Un million et demi de civils sont en errance dans leur propre pays, vivant dans des camps de déplacés sordides, dans des marais ou des forêts. Plus de 150.000 personnes ont aussi trouvé refuge dans des bases de la Minuss.
CRIMES DE GUERRE ?
Le conflit a donné lieu à une série d'atrocités qui paraît sans limite: massacres ethniques, castrations, viols collectifs. Fin juin, la Minuss rapportait que des femmes et des filles avaient été "brûlées dans des huttes après avoir été victimes de viol collectif".
Les deux camps ont enrôlé de force plus de 13.000 enfants-soldats. Quelque 250.000 enfants risquent de mourir de faim.

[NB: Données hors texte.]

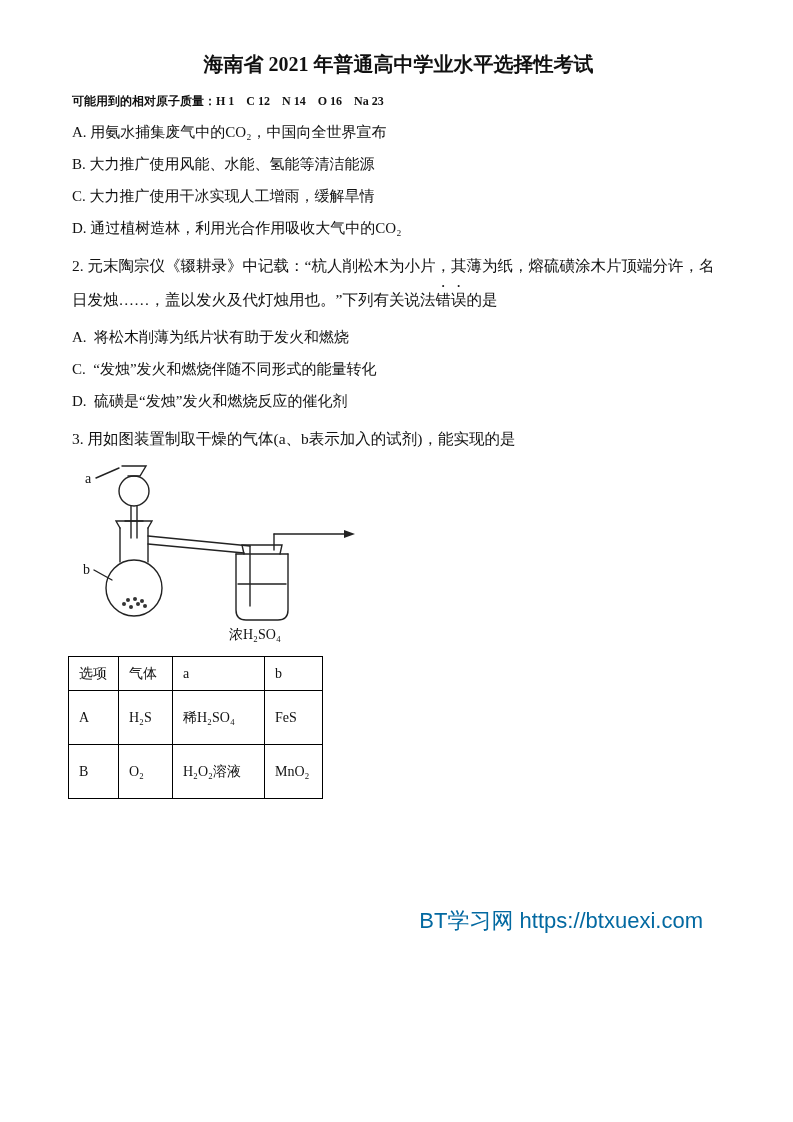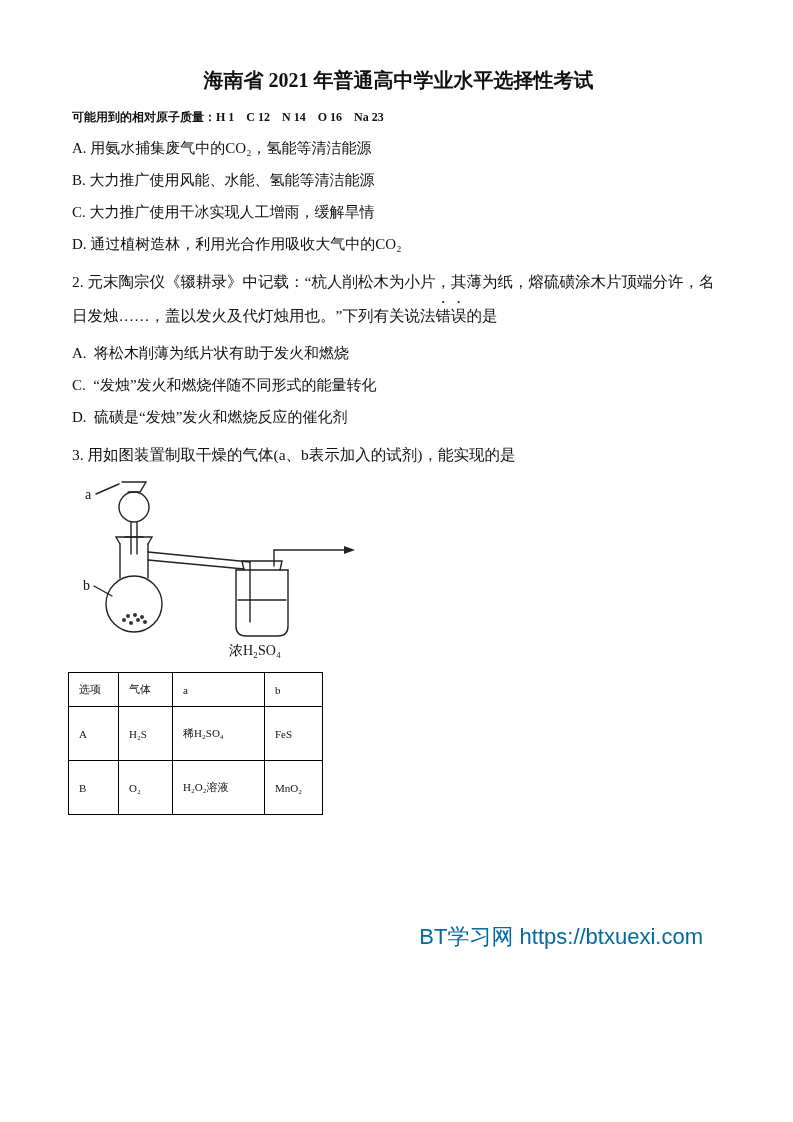--- a/index.html
+++ b/index.html
@@ -9,7 +9,7 @@
     width: 793px; height: 960px;
     background: #ffffff;
     position: relative;
-    margin: 16px auto;
+    margin: 0 auto;
     font-family: "Liberation Serif", "DejaVu Serif", serif;
     color: #111;
     overflow: hidden;

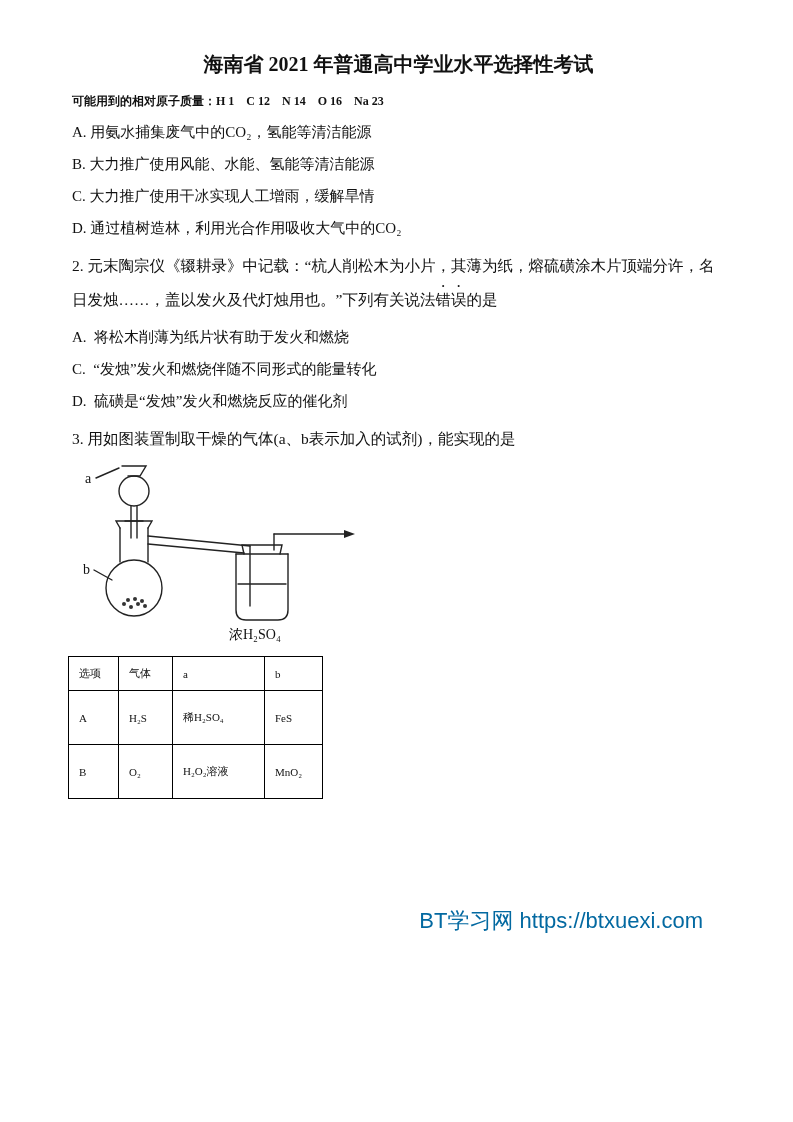--- a/index.html
+++ b/index.html
@@ -60,7 +60,7 @@
     <p class="atomic">可能用到的相对原子质量：H 1    C 12    N 14    O 16    Na 23</p>
 
 
-    <p class="opt">A. 用氨水捕集废气中的CO₂，氢能等清洁能源</p>
+    <p class="opt">A. 用氨水捕集废气中的CO₂，中国向全世界宣布</p>
     <p class="opt">B. 大力推广使用风能、水能、氢能等清洁能源</p>
     <p class="opt">C. 大力推广使用干冰实现人工增雨，缓解旱情</p>
     <p class="opt">D. 通过植树造林，利用光合作用吸收大气中的CO₂</p>

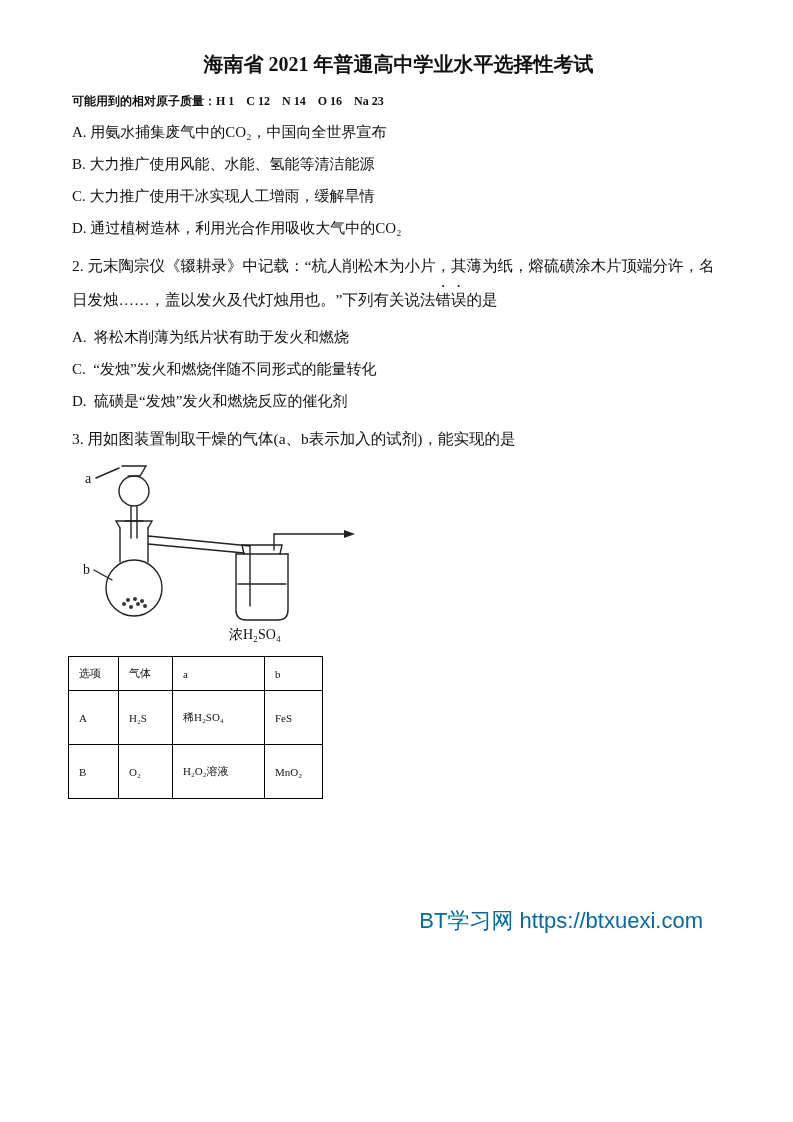--- a/index.html
+++ b/index.html
@@ -34,7 +34,7 @@
   .diagram { margin: 4px 0 2px 0; }
   .diagram-svg text { font-family: "Liberation Serif", serif; font-size: 14px; fill: #111; }
 
-  .qtable { border-collapse: collapse; margin: 6px 0 0 -4px; font-size: 11px; }
+  .qtable { border-collapse: collapse; margin: 6px 0 0 -4px; font-size: 14px; }
   .qtable td { border: 1px solid #000; padding: 6px 10px; vertical-align: middle; background: #fff; }
   .qtable .c0 { width: 50px; }
   .qtable .c1 { width: 54px; }

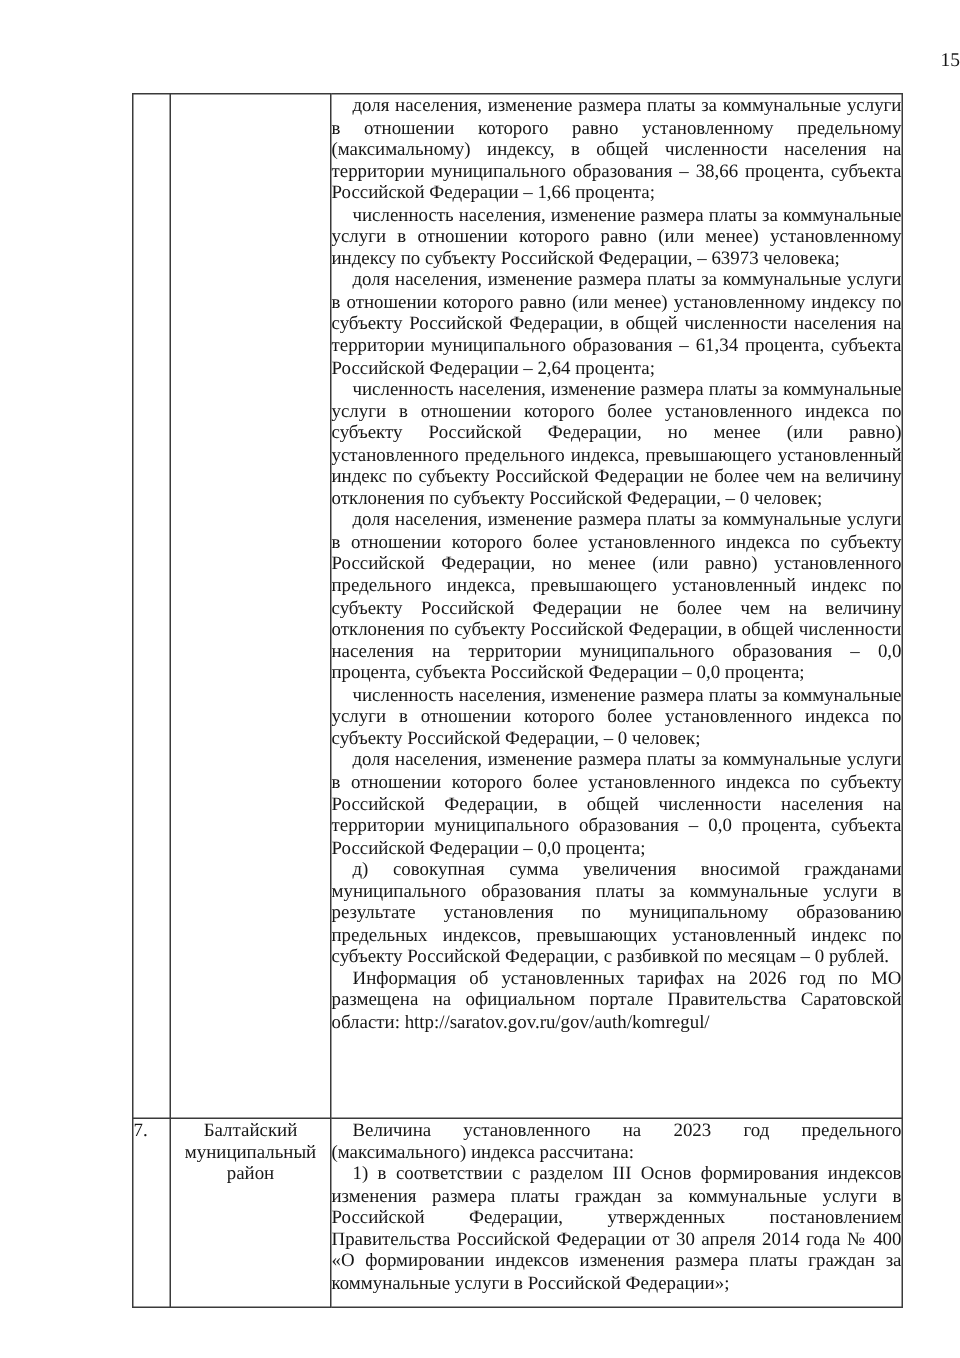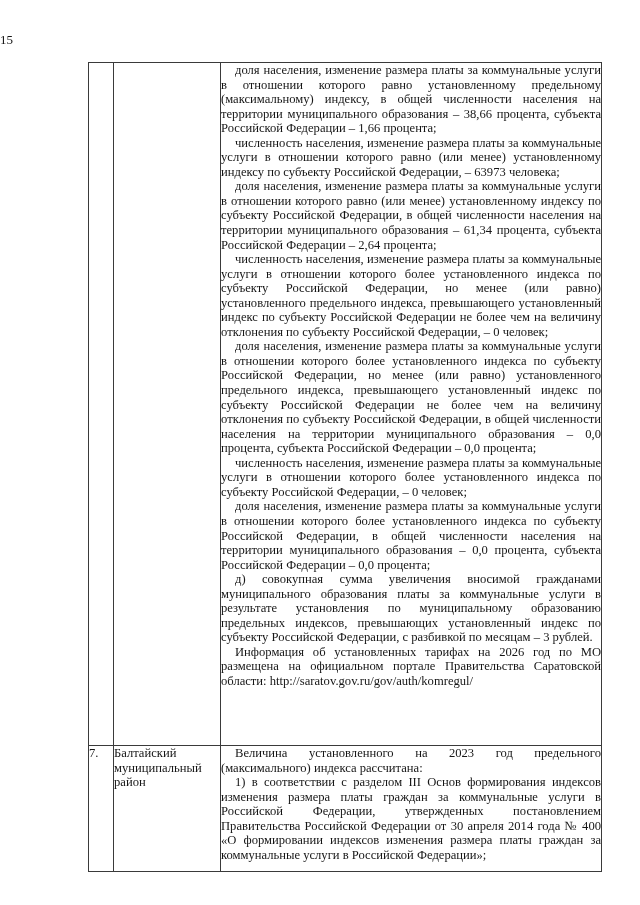--- a/index.html
+++ b/index.html
@@ -12,7 +12,7 @@
   }
   .page-number{
     position:absolute;top:32px;left:0;width:640px;
-    text-align:left;font-size:13px;
+    text-align:right;font-size:13px;
   }
   .doc-table{
     position:absolute;top:62px;left:88px;

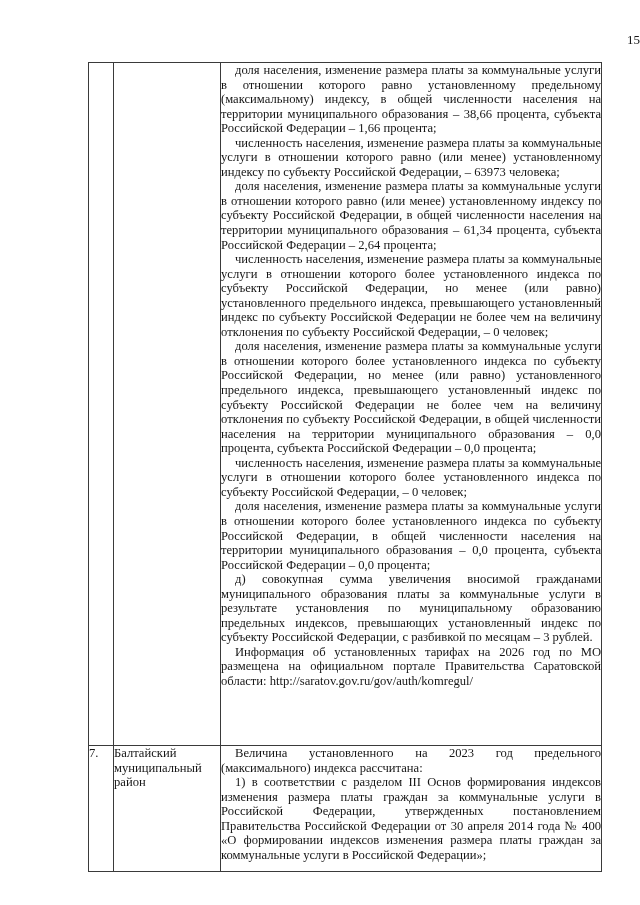--- a/index.html
+++ b/index.html
@@ -72,7 +72,7 @@
       <p>доля населения, изменение размера платы за коммунальные услуги в отношении которого более установленного индекса по субъекту Российской Федерации, но менее (или равно) установленного предельного индекса, превышающего установленный индекс по субъекту Российской Федерации не более чем на величину отклонения по субъекту Российской Федерации, в общей численности населения на территории муниципального образования – 0,0 процента, субъекта Российской Федерации – 0,0 процента;</p>
       <p>численность населения, изменение размера платы за коммунальные услуги в отношении которого более установленного индекса по субъекту Российской Федерации, – 0 человек;</p>
       <p>доля населения, изменение размера платы за коммунальные услуги в отношении которого более установленного индекса по субъекту Российской Федерации, в общей численности населения на территории муниципального образования – 0,0 процента, субъекта Российской Федерации – 0,0 процента;</p>
-      <p>д) совокупная сумма увеличения вносимой гражданами муниципального образования платы за коммунальные услуги в результате установления по муниципальному образованию предельных индексов, превышающих установленный индекс по субъекту Российской Федерации, с разбивкой по месяцам – 3 рублей.</p>
+      <p>д) совокупная сумма увеличения вносимой гражданами муниципального образования платы за коммунальные услуги в результате установления по муниципальному образованию предельных индексов, превышающих установленный индекс по субъекту Российской Федерации, с разбивкой по месяцам – 0 рублей.</p>
       <p><span>Информация об установленных тарифах на 2026 год по МО размещена на официальном портале Правительства Саратовской области: </span><a class="url">http://saratov.gov.ru/gov/auth/komregul/</a></p>
     </td>
   </tr>

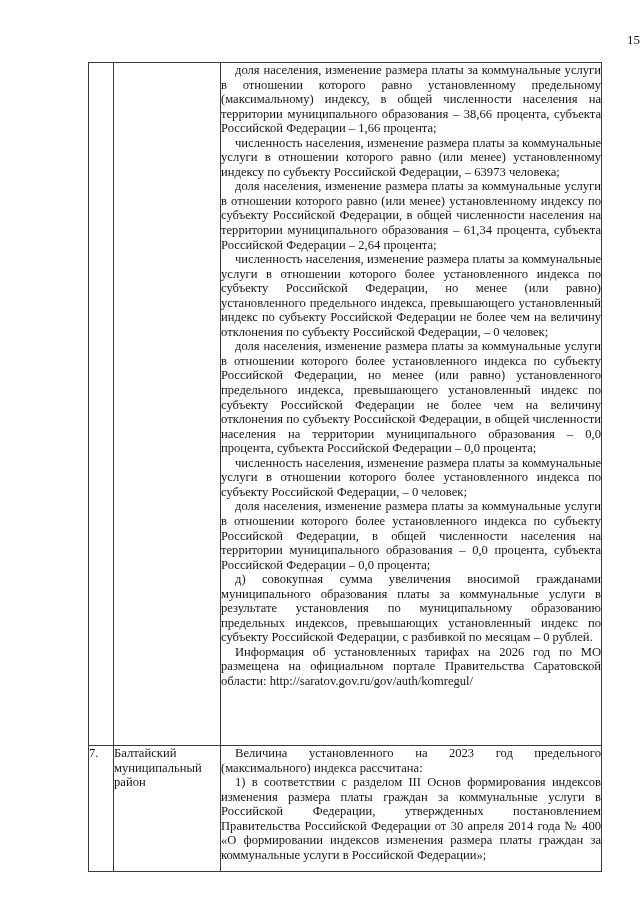--- a/index.html
+++ b/index.html
@@ -34,7 +34,7 @@
   }
   .name-cell{
     padding:1px 2px 0 4px;
-    font-size:12.6px;line-height:14.6px;
+    font-size:12.6px;line-height:14.6px;text-align:center;
   }
   .text-cell{
     padding:1px 4px 2px 5px;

Plus d'une douzaine de travailleurs humanitaires ont été tués depuis le début du conflit et plusieurs autres sont portés disparus. Les combattants ont abattu un hélicoptère de l'Onu en août 2014 et massacré des personnels de maintien de la paix.
VAINES MENACES
Lors de multiples séances de pourparlers dans des hôtels de luxe éthiopiens, Salva Kiir, Riek Machar et leurs entourages ont dépensé des millions de dollars sans parvenir au moindre accord durable. Au moins sept cessez-le-feu ont été signés, avant d'être immédiatement violés dans les jours suivants.
Pour la première fois depuis le début de la guerre civile, le conseil de sécurité de l'Onu a décrété le 1er juillet des sanctions - gels d'avoirs financiers, interdiction de voyager - contre six chefs militaires sud-soudanais: trois du côté des forces gouvernementales et trois du côté des rebelles.
BATAILLE RÉGIONALE
Une vingtaine de groupes armés sont impliqués dans ce conflit, marqué par des retournements d'alliances et des griefs historiques.
Plusieurs milliers de soldats ougandais, appuyés par des hélicoptères de combat, combattent aux côtés des troupes de Kiir alors que le Soudan est soupçonné de fournir des armes aux rebelles de Machar. Des rebelles venus de la région soudanaise du Darfour ont aussi soutenu les forces gouvernementales.
Et dans ce pays de la taille de l'Espagne et du Portugal réunis, où les pistes se muent en rivières infranchissables lors des pluies, 12.000 "casques bleus" onusiens tentent - en vain - de maintenir une improbable paix.